Records for this exercise START

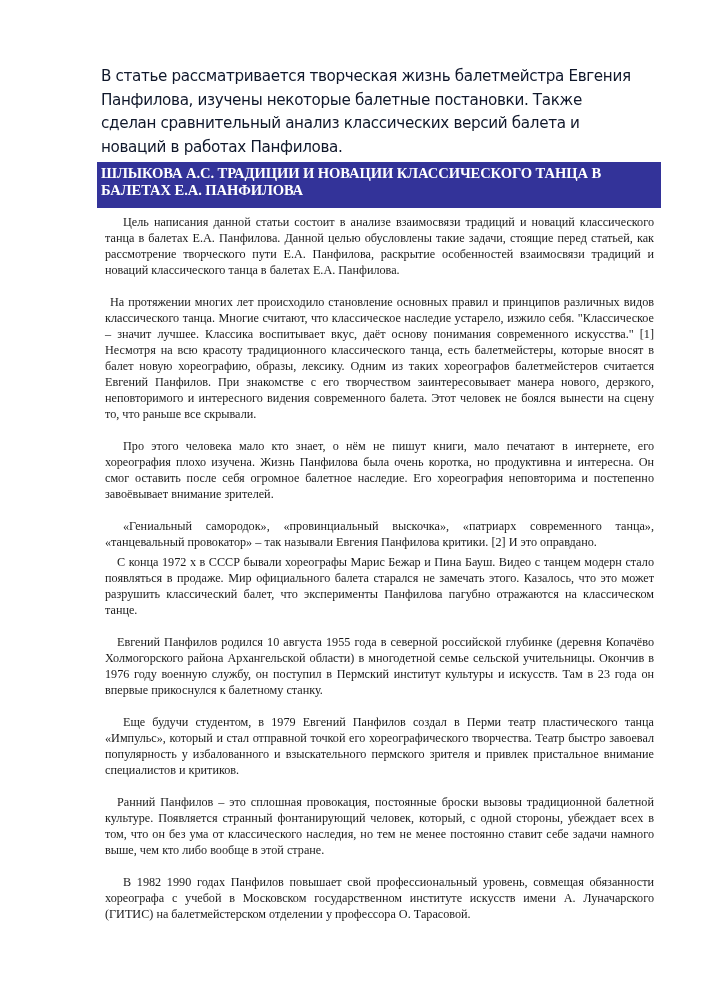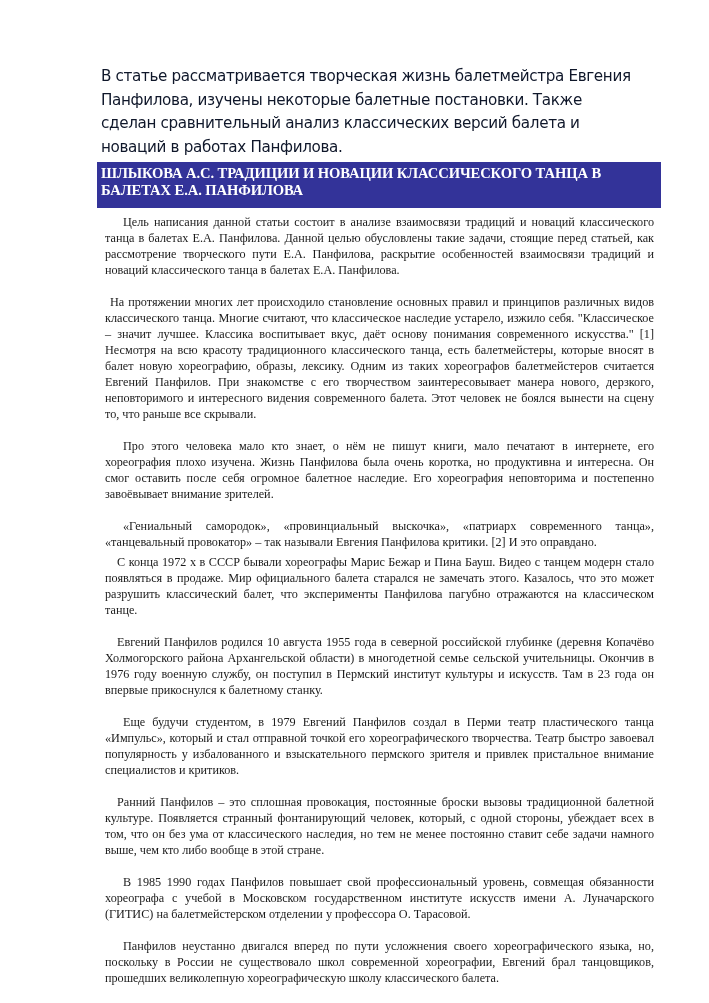--- a/index.html
+++ b/index.html
@@ -80,7 +80,7 @@
   <p class="p-gap-l p-indent-mid">Евгений Панфилов родился 10 августа 1955 года в северной российской глубинке (деревня Копачёво Холмогорского района Архангельской области) в многодетной семье сельской учительницы. Окончив в 1976 году военную службу, он поступил в Пермский институт культуры и искусств. Там в 23 года он впервые прикоснулся к балетному станку.</p>
   <p class="p-gap-l">Еще будучи студентом, в 1979 Евгений Панфилов создал в Перми театр пластического танца «Импульс», который и стал отправной точкой его хореографического творчества. Театр быстро завоевал популярность у избалованного и взыскательного пермского зрителя и привлек пристальное внимание специалистов и критиков.</p>
   <p class="p-gap-l p-indent-mid">Ранний Панфилов – это сплошная провокация, постоянные броски вызовы традиционной балетной культуре. Появляется странный фонтанирующий человек, который, с одной стороны, убеждает всех в том, что он без ума от классического наследия, но тем не менее постоянно ставит себе задачи намного выше, чем кто либо вообще в этой стране.</p>
-  <p class="p-gap-l">В 1985 1990 годах Панфилов повышает свой профессиональный уровень, совмещая обязанности хореографа с учебой в Московском государственном институте искусств имени А. Луначарского (ГИТИС) на балетмейстерском отделении у профессора О. Тарасовой.</p>
+  <p class="p-gap-l">В 1982 1990 годах Панфилов повышает свой профессиональный уровень, совмещая обязанности хореографа с учебой в Московском государственном институте искусств имени А. Луначарского (ГИТИС) на балетмейстерском отделении у профессора О. Тарасовой.</p>
   <p class="p-gap-l">Панфилов неустанно двигался вперед по пути усложнения своего хореографического языка, но, поскольку в России не существовало школ современной хореографии, Евгений брал танцовщиков, прошедших великолепную хореографическую школу классического балета.</p>
 </div>
 

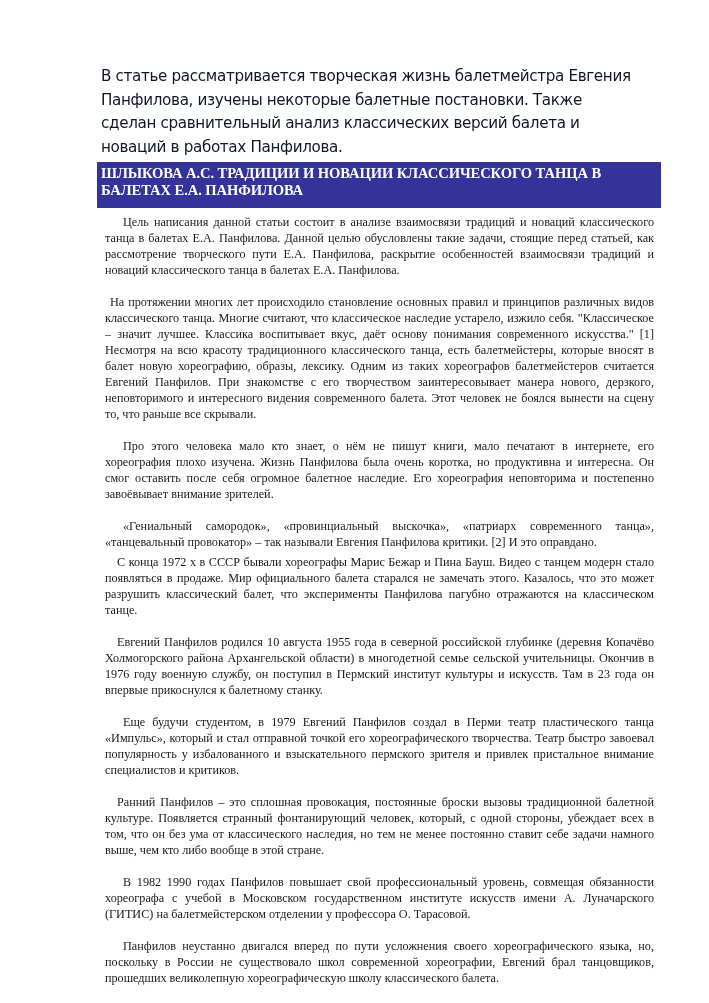--- a/index.html
+++ b/index.html
@@ -81,7 +81,6 @@
   <p class="p-gap-l">Еще будучи студентом, в 1979 Евгений Панфилов создал в Перми театр пластического танца «Импульс», который и стал отправной точкой его хореографического творчества. Театр быстро завоевал популярность у избалованного и взыскательного пермского зрителя и привлек пристальное внимание специалистов и критиков.</p>
   <p class="p-gap-l p-indent-mid">Ранний Панфилов – это сплошная провокация, постоянные броски вызовы традиционной балетной культуре. Появляется странный фонтанирующий человек, который, с одной стороны, убеждает всех в том, что он без ума от классического наследия, но тем не менее постоянно ставит себе задачи намного выше, чем кто либо вообще в этой стране.</p>
   <p class="p-gap-l">В 1982 1990 годах Панфилов повышает свой профессиональный уровень, совмещая обязанности хореографа с учебой в Московском государственном институте искусств имени А. Луначарского (ГИТИС) на балетмейстерском отделении у профессора О. Тарасовой.</p>
-  <p class="p-gap-l">Панфилов неустанно двигался вперед по пути усложнения своего хореографического языка, но, поскольку в России не существовало школ современной хореографии, Евгений брал танцовщиков, прошедших великолепную хореографическую школу классического балета.</p>
 </div>
 
 </body></html>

Records for this exercise END

[Problem details] Lines from the start of the material through the line containing "к балетному станку.</p>" are to be restated word for word; no picture may be included.

[Solved exercise]
--- a/index.html
+++ b/index.html
@@ -80,7 +80,7 @@
   <p class="p-gap-l p-indent-mid">Евгений Панфилов родился 10 августа 1955 года в северной российской глубинке (деревня Копачёво Холмогорского района Архангельской области) в многодетной семье сельской учительницы. Окончив в 1976 году военную службу, он поступил в Пермский институт культуры и искусств. Там в 23 года он впервые прикоснулся к балетному станку.</p>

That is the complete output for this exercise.